La peste
Por Jacobo Tarrío
26 de diciembre de 2007

El taxi circulaba a toda velocidad con la ventanilla completamente abierta, a pesar de que por ella entraba el viento gélido.

–Por favor, ¿podría cerrar la ventanilla?
–Sí, claro, perdón –respondió el taxista, mientras pulsaba el botón del elevalunas–. Es que quería deshacerme del mal olor.

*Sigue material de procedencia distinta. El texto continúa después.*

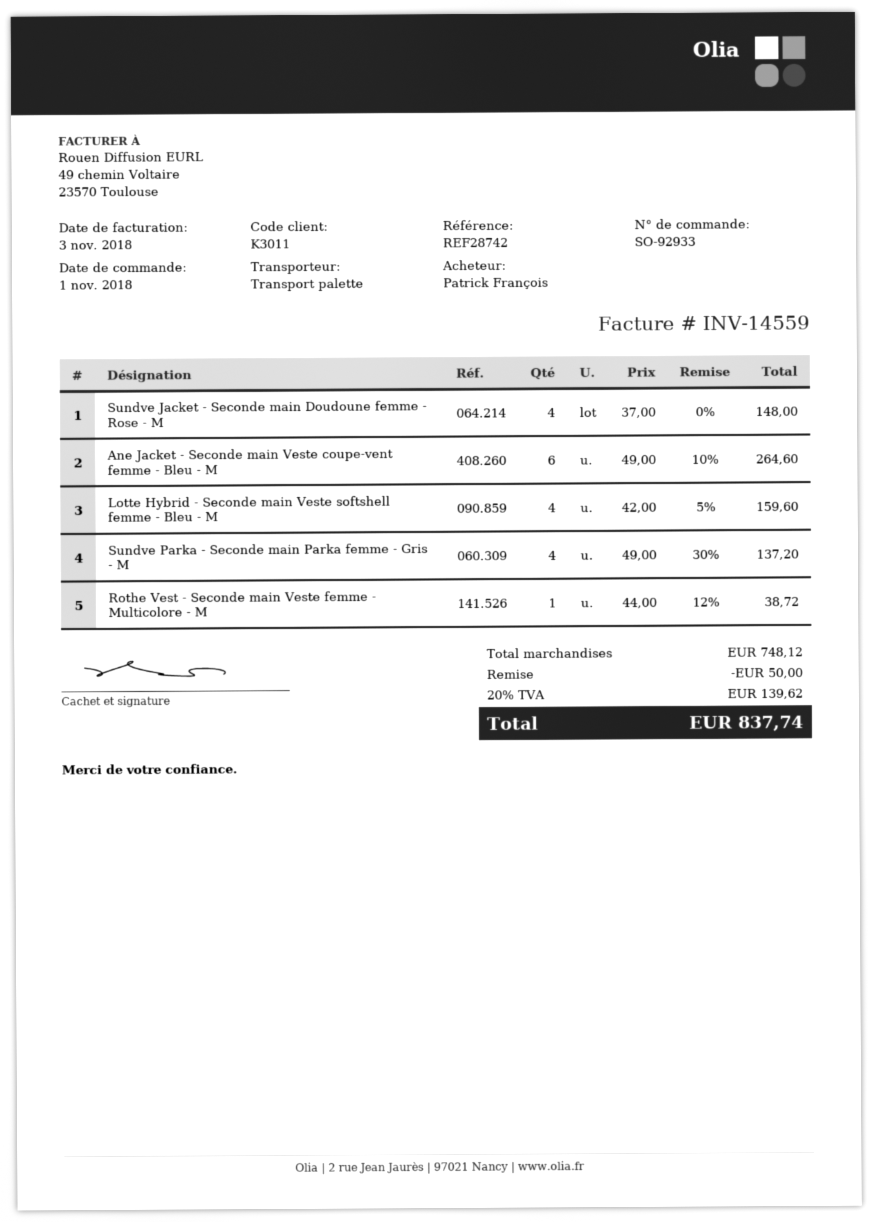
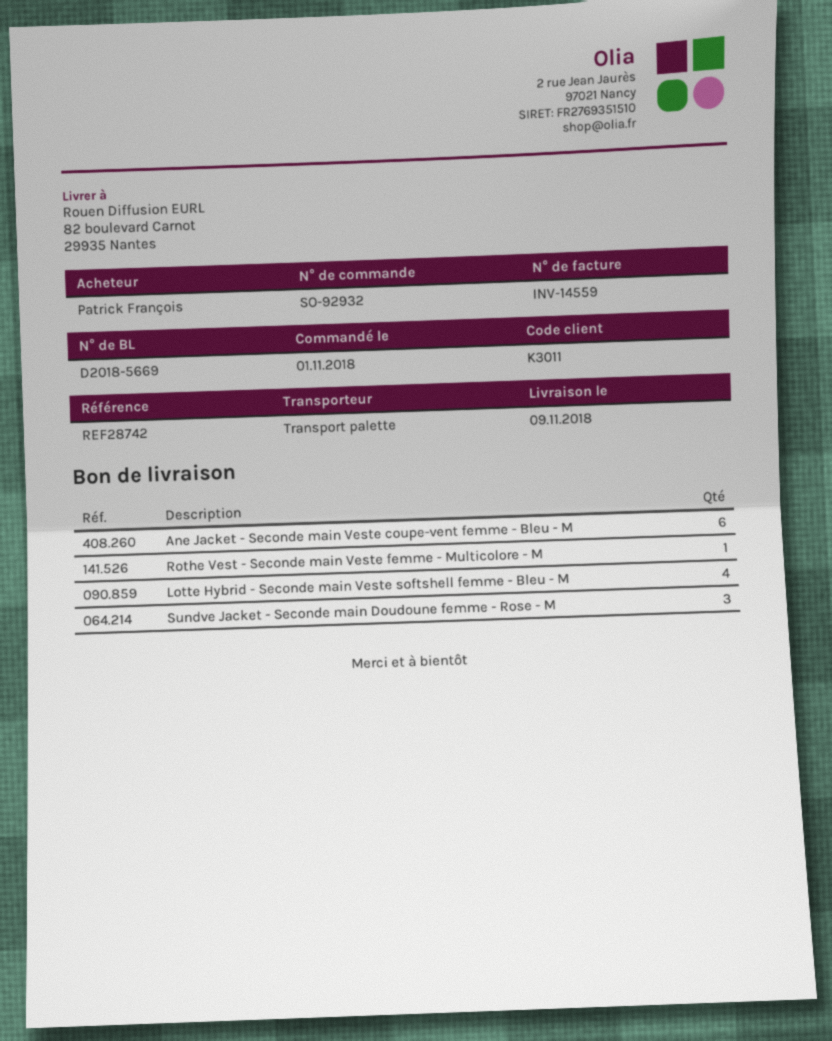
order number: SO-92933 -> SO-92932
Sundve Jacket - Seconde main Doudoune femme - Rose - M: 4 -> 3
Sundve Parka - Seconde main Parka femme - Gris - M: 4 -> none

Ciara no había notado nada cuando había subido al taxi, pero ahora olisqueó cautelosamente, en busca del hedor de la fruta pudriéndose, carne en descomposición, un pedo extremadamente persistente o algo por el estilo.

–No noto nada. En realidad, incluso huele bastante bien.
–Ya. Verá; es que esta mañana he llevado el coche a lavar, y me han colgado del espejo uno de esos ambientadores con forma de pino.
–Y con eso ha conseguido enmascarar el olor –aventuró.
–No, esa es la peste que quiero quitar. –Vio por el retrovisor la cara de absoluta incomprensión que puso Ciara y siguió explicando–: Verá; a mi no me gustan esas mierdas de ambientadores, con esos olores artificiales a falso pino y lavanda de mentira. Mi coche lo quiero con su propio olor…

… Con su olor natural, si Vd. me entiende.